Revision tracking records =

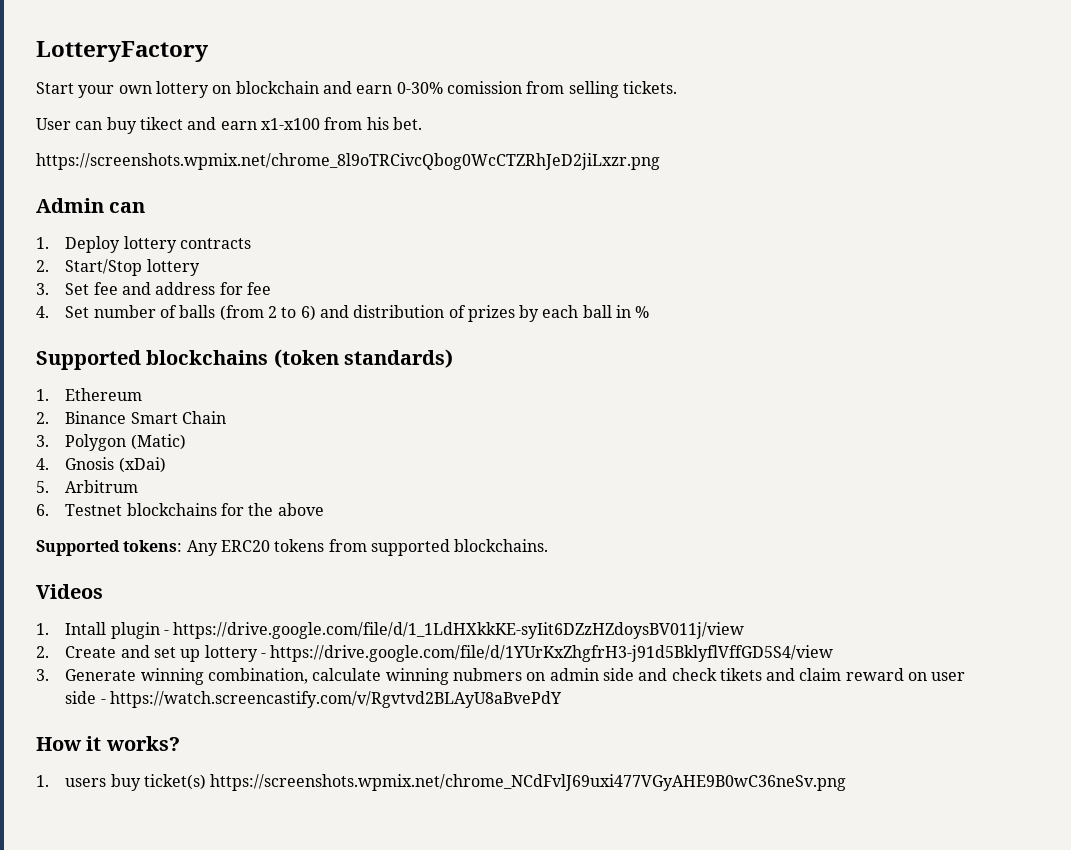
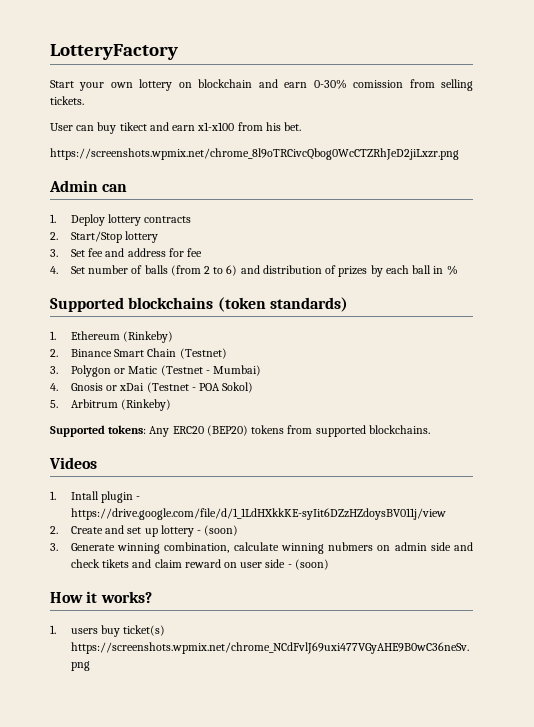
(143, 394) none -> [123,331,174,343] (Rinkeby)
(226, 417) none -> [179,348,227,359] (Testnet)
[130,434,186,450] [36,457,166,473] [36,480,139,493] [36,503,324,516] (Matic) // 4. Gnosis (xDai) // 5. Arbitrum // 6. Testnet blockchains for the above -> [114,365,262,376] [50,382,254,393] [50,399,172,411] or Matic (Testnet - Mumbai) // 4. Gnosis or xDai (Testnet - POA Sokol) // 5. Arbitrum (Rinkeby)
(270, 546) none -> [206,425,248,436] (BEP20)
[270,645,834,662] https://drive.google.com/file/d/1YUrKxZhgfrH3-j91d5BklyflVffGD5S4/view -> [204,525,239,536] (soon)
[109,691,562,708] https://watch.screencastify.com/v/Rgvtvd2BLAyU8aBvePdY -> [294,559,329,570] (soon)

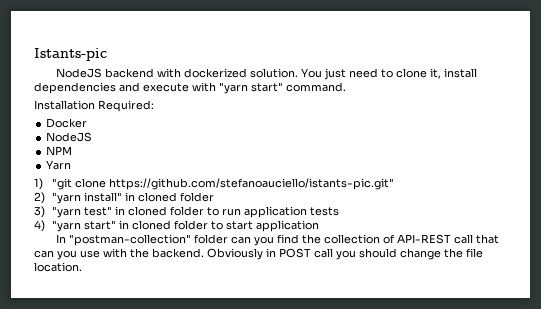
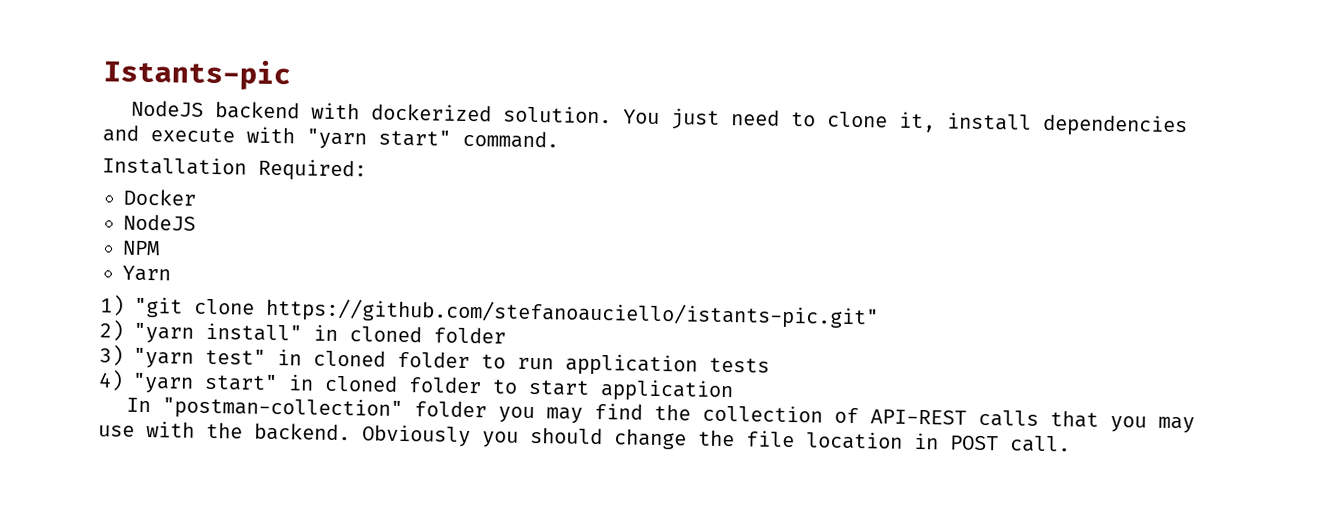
[231,236,275,246] can you -> [498,406,584,424] you may
[454,234,500,244] [34,250,77,260] call that can you -> [978,409,1196,434] calls that you may
[266,248,333,258] in POST call -> (471, 436) none
[34,262,82,272] location. -> [806,431,1071,453] location in POST call.

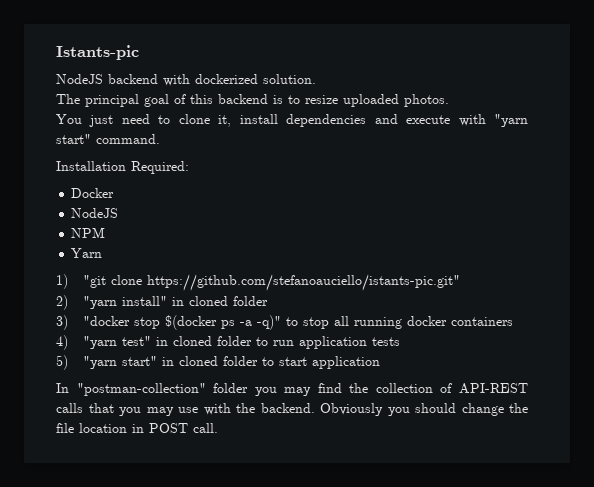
(613, 114) none -> [56,94,449,107] // The principal goal of this backend is to resize uploaded photos. //
(124, 355) none -> [83,315,514,330] [56,335,68,350] "docker stop $(docker ps -a -q)" to stop all running docker containers // 4)
[98,369,124,391] 4) -> [56,355,68,370] 5)

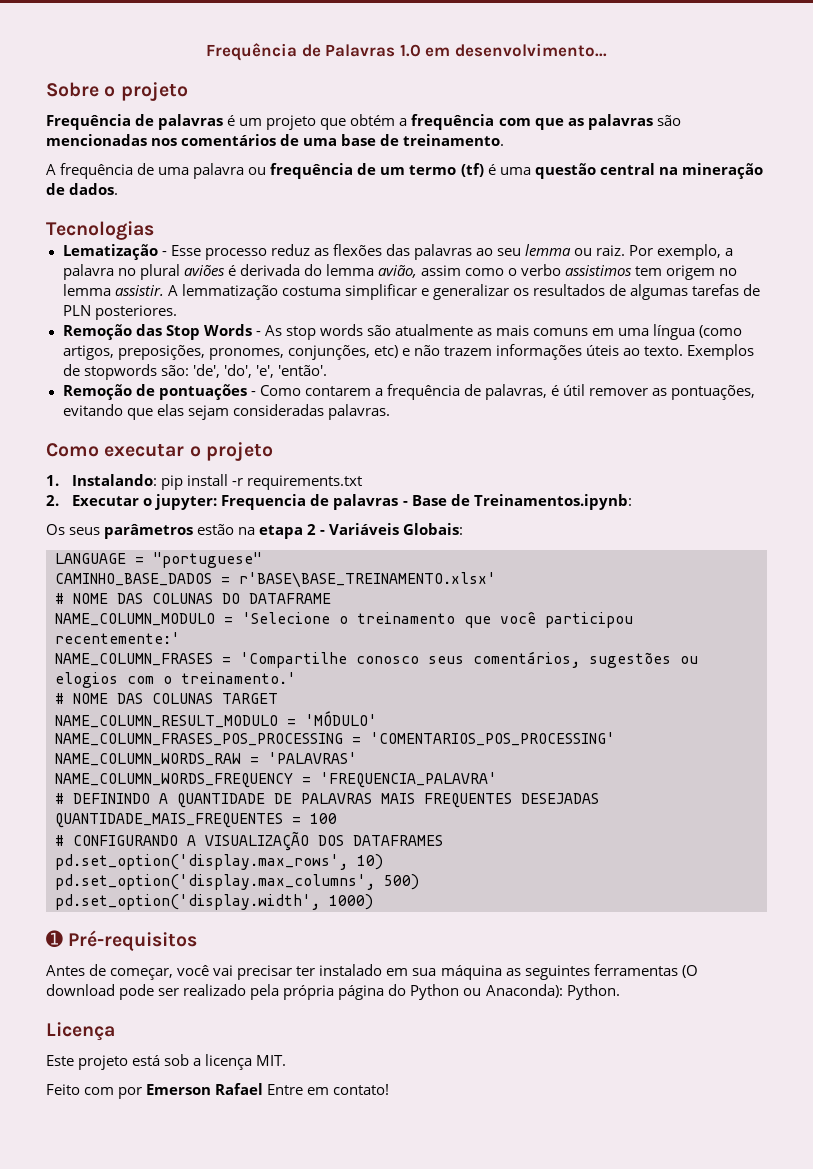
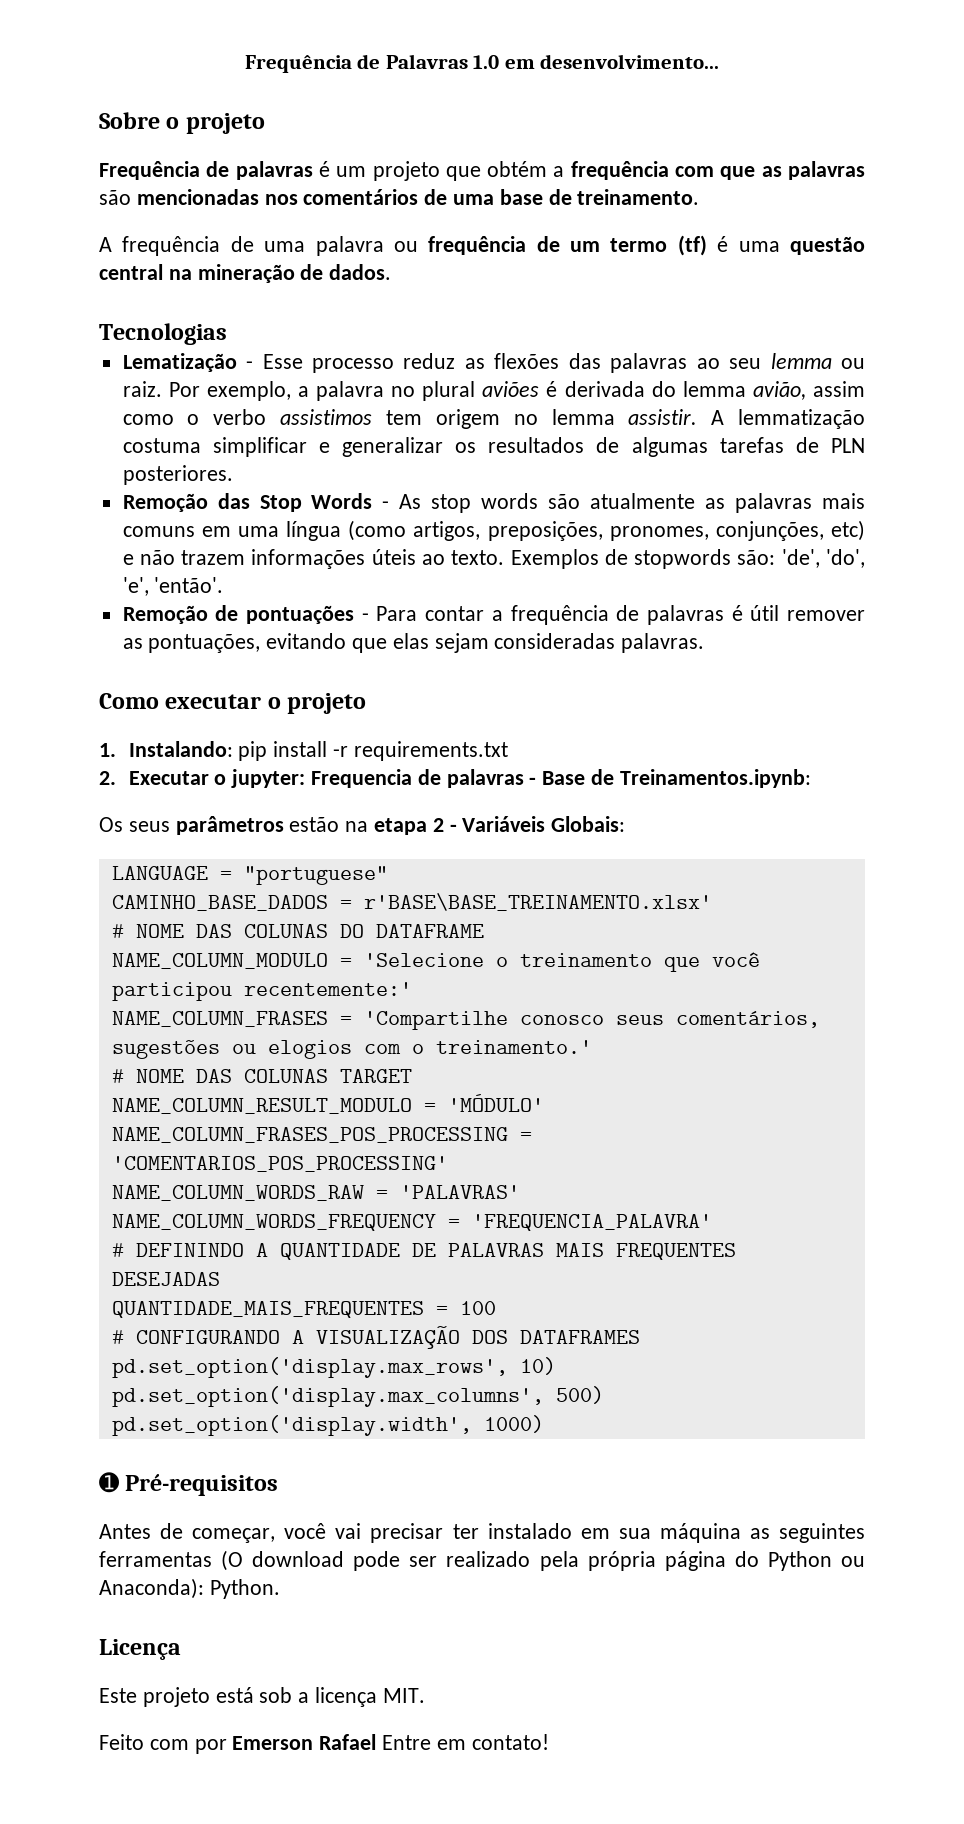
(493, 332) none -> [735,493,813,513] palavras
[259,385,371,396] Como contarem -> [376,606,485,621] Para contar
[484,384,547,400] palavras, -> [646,605,724,625] palavras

WHAT THIS TASK INVOLVES =
Once the line with "[34,262,82,272] location. ->" is found above, print it and every line after it through the line with "[98,369,124,391] 4) -> [56,355,68,370] 5)", exactly. Pictures stay out.

RESPONSE AREA =
[34,262,82,272] location. -> [806,431,1071,453] location in POST call.

(613, 114) none -> [56,94,449,107] // The principal goal of this backend is to resize uploaded photos. //
(124, 355) none -> [83,315,514,330] [56,335,68,350] "docker stop $(docker ps -a -q)" to stop all running docker containers // 4)
[98,369,124,391] 4) -> [56,355,68,370] 5)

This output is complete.